High
Availability Choices for
OpenView Mike Peckar, Fognet
Consulting
Deploying OpenView to manage highly available
services is one thing. Deploying OpenView as a highly
available service is an entirely different
matter.
Most of today’s high-availability solutions are, in
reality, a disappointing set of hacks and workarounds. Under
their covers lurks legacy hardware and operating systems whose
core architecture was never intended to be deployed in mission
critical environments. UNIX, NT and most other computing
protocols were all designed only to please some of the people,
some of the time.
OpenView and other enterprise management software are often
purchased to manage highly available enterprise management
applications. For better or for worse, enterprise management
tools themselves are also expected to be highly available in
support of increasingly mission critical IT functions.
Sometimes there are good justifications for this. Sometimes
there are not (see end of article). This article will focus on
deploying OpenView Operations (OVO) and Network Node Manager
(NNM) as highly available applications.
NNM and OVO provide different capabilities for managing
highly available applications and services. OVO ships with
templates to help manage many high-availability software and
hardware elements, and meshes very well into highly available
enterprises. NNM by itself can be problematic in its support
for managing highly available networks.
To give you a brief example, NNM has difficulty handling
routers that are configured for Hot-Swappable Routing Protocol
(HSRP). NNM by default will continually discover and then
remove the backup HSRP interface from the NNM topology. To
resolve this issue, NNM provides the -D switch for netmon to
fix this, but setting this switch completely blocks discovery
and mapping of the offending backup interfaces.
There
is no holy grail when it comes to managing highly available
enterprises. Still, OpenView can help.
Basic NNM provides a
very solid and reliable internal SNMP trap transport, and good
support for more reliable network management with SNMP V3 and
SNMP v2c. But, NNM was not designed to manage non-SNMP
mission-critical networks.
Fortunately, the hundreds of available HP and third-party
add- ons to NNM can fill in these gaps. Network Node Manager
Extended Topology (NNM ET), for example, provides excellent
handling and mapping of HSRP routers.
Deploying OpenView as a highly available service requires
understanding OpenView’s capabilities and mapping them to
carefully established organizational needs. When implementing
an OpenView system to increase availability, three
technologies should be considered: clustering, OpenView’s
built-in distributed features and highly available hardware.

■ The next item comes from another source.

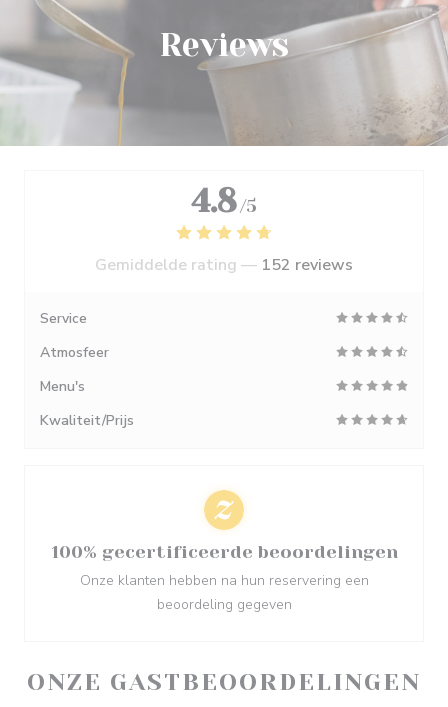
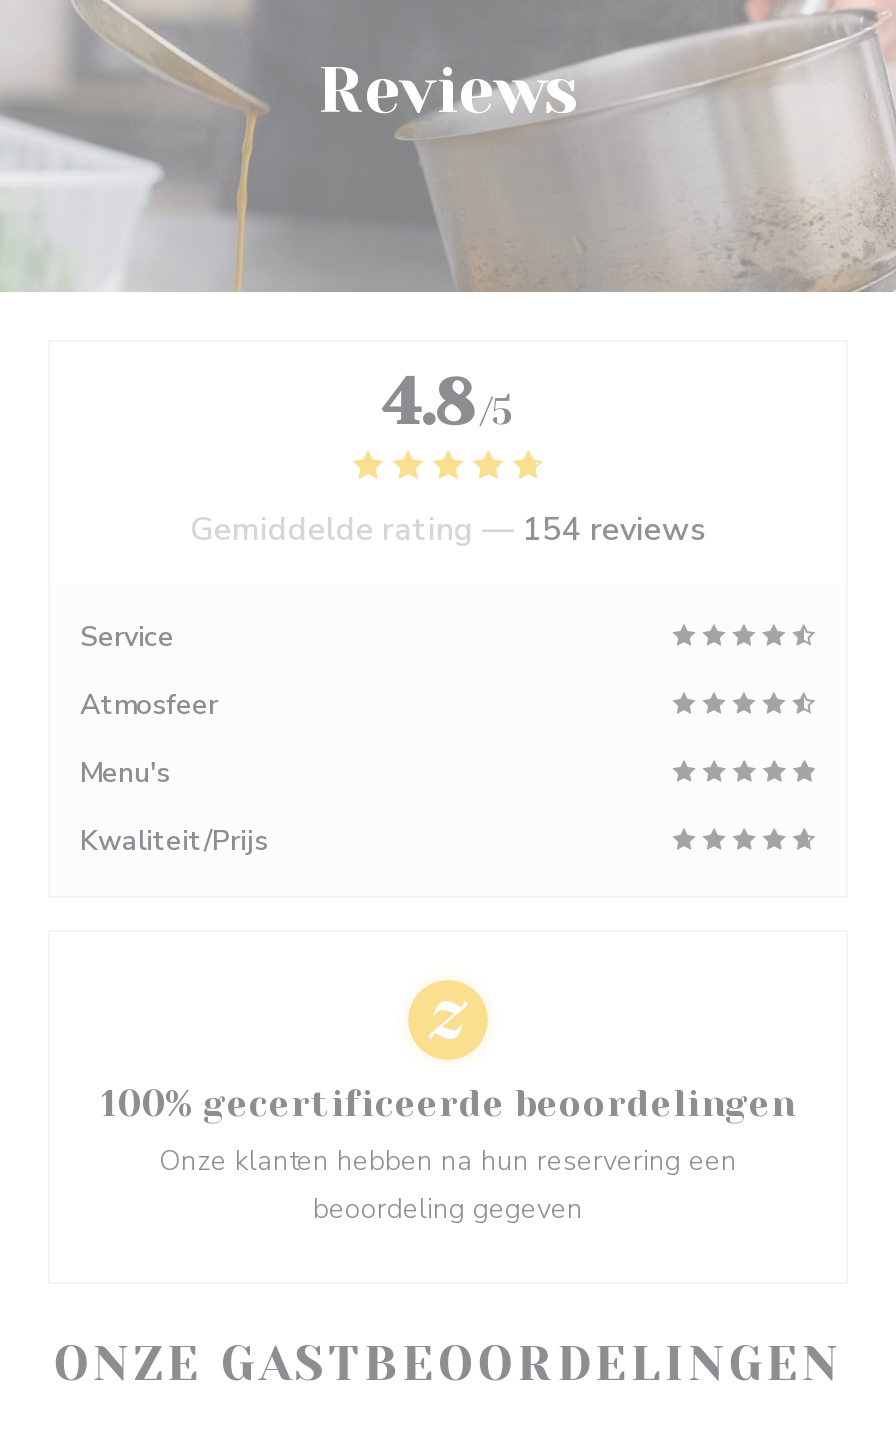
- Gemiddelde rating — 152 reviews
+ Gemiddelde rating — 154 reviews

It is important to note that high-availability
implementations can and do fail. Sometimes this is because the
technology is immature or too complex. Sometimes it is because
the administration and deployment resources required are
grossly underestimated. In most cases, though,
high-availability deployments of OpenView fail because the
specific goals are defined too narrowly and without
consideration of broader technology, integration and
organizational issues.
These
days, the road to making any application a highly available
service is wrought with potholes, unmarked forks and soft
shoulders.
Clustering
Clustering, be it
Windows NT or UNIX-based, is the most popular choice for
assuring high-availability for server-based applications
running under those operating systems. However, clustering’s
core technology is an awkward approach to attaining
high-availability in Operating Systemss that were not
originally intended to be mission-critical.

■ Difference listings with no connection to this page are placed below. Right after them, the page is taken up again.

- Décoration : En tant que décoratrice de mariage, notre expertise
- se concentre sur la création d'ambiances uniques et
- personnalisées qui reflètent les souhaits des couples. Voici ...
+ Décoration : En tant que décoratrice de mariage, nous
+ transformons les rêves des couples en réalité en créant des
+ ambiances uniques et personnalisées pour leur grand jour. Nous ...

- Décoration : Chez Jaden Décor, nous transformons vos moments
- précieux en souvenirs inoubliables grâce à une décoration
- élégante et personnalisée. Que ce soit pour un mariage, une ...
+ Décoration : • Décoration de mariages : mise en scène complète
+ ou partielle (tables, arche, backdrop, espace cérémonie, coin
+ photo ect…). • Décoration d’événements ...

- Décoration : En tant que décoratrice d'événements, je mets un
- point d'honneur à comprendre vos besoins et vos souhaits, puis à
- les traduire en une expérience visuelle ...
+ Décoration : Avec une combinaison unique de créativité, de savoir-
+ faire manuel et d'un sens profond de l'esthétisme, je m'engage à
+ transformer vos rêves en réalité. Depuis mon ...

Both OVO and NNM are fully supported in HP-UX clusters
based on MC ServiceGuard, HP’s Clustering product. OVO Version
7 is also supported on Sun’s Suncluster clustering solution
and with Veritas’ VCS for Sun-based systems. NNM is not
explicitly supported in Sun-based clusters, but will work. All
of these clustering products are difficult to set up, easy to
break and require lots of extra ongoing administrative
overhead.
It is very important to confirm support for the desired
flavor of OS, platform and OpenView software. One must also
very carefully consider third party add-on products. Many are
not supported in clustered
environments and some more tightly integrated add-ons may
actually cause unrecoverable cluster fail-over conditions when
installed. (For example NNM can be made to work under Windows
2000 DataCenter-based clusters, but is not supported.)
In a clustered environment, OpenView administrative
services such as ovstart must be managed in different ways.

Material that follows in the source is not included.